The chancellor said the government had already met demands Mr Stevens set out in his five-year forward view in 2014 for £10 billion extra by 2020.

Mr Hammond told BBC One's Andrew Marr Show: 'Let me tell you a budget secret – in the run-up to the budget, people running all kinds of services, government departments, come to see us and they always have very large numbers that are absolutely essential, otherwise Armageddon will arrive.

'I don't contest for one moment that the NHS is under pressure. We have been doing some very careful work with the Department of Health, with the NHS, to look at where those pressures are, to look at the capital needs of the NHS, to look at where the particular pressure points around targets are.

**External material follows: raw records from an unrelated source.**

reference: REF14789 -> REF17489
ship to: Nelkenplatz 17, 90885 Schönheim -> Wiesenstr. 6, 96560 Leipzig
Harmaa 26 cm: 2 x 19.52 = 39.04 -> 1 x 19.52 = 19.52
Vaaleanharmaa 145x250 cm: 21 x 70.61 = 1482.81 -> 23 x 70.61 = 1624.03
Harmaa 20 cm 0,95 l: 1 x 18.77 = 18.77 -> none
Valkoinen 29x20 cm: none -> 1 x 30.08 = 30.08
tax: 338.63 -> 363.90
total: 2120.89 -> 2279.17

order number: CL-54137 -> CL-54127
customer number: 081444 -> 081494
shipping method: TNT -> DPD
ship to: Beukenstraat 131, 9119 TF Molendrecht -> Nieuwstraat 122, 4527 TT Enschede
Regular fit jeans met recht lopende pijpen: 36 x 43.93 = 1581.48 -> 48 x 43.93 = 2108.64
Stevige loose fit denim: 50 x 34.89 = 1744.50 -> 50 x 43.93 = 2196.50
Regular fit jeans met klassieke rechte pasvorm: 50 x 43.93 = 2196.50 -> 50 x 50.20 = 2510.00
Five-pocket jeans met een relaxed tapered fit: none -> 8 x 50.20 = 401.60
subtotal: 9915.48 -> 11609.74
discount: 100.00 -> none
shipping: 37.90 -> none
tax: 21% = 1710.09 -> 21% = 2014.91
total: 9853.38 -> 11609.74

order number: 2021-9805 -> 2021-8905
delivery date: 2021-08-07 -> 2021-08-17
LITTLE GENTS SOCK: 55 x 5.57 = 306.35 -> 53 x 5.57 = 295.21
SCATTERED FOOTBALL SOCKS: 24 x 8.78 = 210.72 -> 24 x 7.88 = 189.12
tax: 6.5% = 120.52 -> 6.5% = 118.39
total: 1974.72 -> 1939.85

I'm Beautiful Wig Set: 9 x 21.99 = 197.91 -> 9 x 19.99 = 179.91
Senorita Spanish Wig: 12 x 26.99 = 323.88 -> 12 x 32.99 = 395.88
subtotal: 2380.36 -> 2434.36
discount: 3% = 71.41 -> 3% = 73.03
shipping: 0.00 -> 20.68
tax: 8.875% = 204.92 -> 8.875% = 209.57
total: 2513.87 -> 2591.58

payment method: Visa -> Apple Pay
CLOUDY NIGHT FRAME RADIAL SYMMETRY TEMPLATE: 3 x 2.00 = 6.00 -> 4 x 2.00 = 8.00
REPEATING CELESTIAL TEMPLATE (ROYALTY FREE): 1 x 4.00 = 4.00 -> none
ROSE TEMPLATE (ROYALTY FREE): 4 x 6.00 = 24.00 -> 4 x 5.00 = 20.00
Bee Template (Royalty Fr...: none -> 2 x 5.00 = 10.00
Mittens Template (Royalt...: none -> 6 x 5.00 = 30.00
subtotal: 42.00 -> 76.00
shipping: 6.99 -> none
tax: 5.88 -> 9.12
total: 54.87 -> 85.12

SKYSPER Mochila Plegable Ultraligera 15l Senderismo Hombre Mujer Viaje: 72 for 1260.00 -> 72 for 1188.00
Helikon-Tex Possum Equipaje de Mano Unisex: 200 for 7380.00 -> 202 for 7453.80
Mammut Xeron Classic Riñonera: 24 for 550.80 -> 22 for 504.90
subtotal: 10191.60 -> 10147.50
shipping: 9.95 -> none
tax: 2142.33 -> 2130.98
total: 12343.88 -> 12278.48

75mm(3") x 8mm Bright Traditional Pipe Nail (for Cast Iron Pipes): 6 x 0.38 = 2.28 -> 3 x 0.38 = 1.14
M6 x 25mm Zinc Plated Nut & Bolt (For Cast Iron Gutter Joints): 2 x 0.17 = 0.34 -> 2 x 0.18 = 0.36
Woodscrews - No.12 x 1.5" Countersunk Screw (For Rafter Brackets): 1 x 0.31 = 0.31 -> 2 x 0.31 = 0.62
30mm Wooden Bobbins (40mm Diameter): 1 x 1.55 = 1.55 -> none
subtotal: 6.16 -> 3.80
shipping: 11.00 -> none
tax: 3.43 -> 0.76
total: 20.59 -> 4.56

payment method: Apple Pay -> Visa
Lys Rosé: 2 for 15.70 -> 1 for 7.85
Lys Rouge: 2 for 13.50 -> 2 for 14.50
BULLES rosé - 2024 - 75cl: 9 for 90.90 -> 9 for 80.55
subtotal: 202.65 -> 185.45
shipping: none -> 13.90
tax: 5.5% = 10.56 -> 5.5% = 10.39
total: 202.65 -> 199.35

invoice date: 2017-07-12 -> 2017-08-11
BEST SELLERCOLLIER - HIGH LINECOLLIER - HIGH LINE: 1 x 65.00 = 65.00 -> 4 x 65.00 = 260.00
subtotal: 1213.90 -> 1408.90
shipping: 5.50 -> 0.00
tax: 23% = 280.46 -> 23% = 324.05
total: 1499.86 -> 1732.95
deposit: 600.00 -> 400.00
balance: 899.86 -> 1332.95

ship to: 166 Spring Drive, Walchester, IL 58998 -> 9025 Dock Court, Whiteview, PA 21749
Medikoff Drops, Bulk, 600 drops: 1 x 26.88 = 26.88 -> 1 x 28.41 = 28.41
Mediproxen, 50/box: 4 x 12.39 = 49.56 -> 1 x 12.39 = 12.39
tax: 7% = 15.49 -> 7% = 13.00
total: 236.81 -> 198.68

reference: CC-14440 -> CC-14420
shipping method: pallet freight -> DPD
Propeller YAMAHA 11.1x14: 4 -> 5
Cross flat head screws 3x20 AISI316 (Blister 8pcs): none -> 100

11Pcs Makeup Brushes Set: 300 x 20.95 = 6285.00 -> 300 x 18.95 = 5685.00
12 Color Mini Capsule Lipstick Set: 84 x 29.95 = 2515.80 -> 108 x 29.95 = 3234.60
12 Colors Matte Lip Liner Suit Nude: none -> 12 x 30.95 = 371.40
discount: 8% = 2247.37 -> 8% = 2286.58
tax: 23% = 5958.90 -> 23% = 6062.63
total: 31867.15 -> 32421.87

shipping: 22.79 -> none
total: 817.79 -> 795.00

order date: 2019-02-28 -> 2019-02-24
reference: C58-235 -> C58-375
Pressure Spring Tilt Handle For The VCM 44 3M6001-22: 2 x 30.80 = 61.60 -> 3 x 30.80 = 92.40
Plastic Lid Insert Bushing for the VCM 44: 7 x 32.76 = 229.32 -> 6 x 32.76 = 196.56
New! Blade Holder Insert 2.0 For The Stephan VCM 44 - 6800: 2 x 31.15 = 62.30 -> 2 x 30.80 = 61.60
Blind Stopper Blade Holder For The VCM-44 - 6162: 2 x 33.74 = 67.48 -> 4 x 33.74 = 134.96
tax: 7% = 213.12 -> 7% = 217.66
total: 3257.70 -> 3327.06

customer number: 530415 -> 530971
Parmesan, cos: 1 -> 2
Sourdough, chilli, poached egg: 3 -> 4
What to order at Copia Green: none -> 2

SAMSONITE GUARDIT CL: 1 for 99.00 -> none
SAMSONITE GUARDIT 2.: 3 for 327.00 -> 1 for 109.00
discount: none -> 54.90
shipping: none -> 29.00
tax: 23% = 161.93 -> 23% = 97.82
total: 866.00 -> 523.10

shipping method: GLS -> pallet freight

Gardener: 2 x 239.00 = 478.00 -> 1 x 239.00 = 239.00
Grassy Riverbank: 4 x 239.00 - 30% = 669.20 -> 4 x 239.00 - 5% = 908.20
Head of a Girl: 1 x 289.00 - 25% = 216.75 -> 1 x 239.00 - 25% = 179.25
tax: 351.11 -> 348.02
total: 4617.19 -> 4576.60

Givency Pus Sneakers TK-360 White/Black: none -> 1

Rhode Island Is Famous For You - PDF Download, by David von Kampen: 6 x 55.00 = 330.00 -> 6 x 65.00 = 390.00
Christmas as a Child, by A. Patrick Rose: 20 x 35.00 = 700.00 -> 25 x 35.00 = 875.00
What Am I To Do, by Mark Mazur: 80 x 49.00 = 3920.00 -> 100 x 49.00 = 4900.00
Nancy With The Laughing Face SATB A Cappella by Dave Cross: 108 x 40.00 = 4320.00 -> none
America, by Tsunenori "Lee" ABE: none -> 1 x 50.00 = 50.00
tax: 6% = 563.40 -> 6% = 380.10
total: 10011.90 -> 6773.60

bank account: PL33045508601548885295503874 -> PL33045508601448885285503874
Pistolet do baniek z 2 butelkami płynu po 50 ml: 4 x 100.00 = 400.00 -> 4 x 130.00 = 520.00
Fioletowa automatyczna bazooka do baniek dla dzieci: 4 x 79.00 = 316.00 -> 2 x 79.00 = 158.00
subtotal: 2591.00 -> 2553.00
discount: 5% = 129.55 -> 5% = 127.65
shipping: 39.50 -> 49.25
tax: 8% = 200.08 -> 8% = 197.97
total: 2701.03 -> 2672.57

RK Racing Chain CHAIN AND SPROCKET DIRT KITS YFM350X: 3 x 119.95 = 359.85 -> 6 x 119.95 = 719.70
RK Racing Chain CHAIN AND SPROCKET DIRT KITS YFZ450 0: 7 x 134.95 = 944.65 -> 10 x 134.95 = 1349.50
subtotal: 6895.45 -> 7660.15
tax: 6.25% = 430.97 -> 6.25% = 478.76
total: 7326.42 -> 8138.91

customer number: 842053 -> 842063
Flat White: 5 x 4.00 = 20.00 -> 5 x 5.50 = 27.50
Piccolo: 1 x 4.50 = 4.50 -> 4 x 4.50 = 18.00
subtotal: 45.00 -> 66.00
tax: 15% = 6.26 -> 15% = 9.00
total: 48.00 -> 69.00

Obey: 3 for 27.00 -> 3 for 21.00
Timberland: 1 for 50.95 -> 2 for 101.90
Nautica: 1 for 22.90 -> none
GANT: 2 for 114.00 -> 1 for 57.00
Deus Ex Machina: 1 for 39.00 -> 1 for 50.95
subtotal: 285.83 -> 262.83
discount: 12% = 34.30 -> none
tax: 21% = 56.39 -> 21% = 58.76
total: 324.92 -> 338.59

'And we will seek to address those in a sensible and measured and balanced way.'

Labour demand £6 billion for NHS

Shadow health secretary Jonathan Ashworth described Mr Hammond as out of touch with his approach to NHS funding.

Speaking on Sunday With Niall Paterson on Sky TV, Mr Ashworth said an extra £6 billion was needed.

He said: 'It's incredibly serious and if I may say so I've seen Philip Hammond doing interviews today, being dismissive of the calls for more money for the NHS saying well you know it's going to be Armageddon.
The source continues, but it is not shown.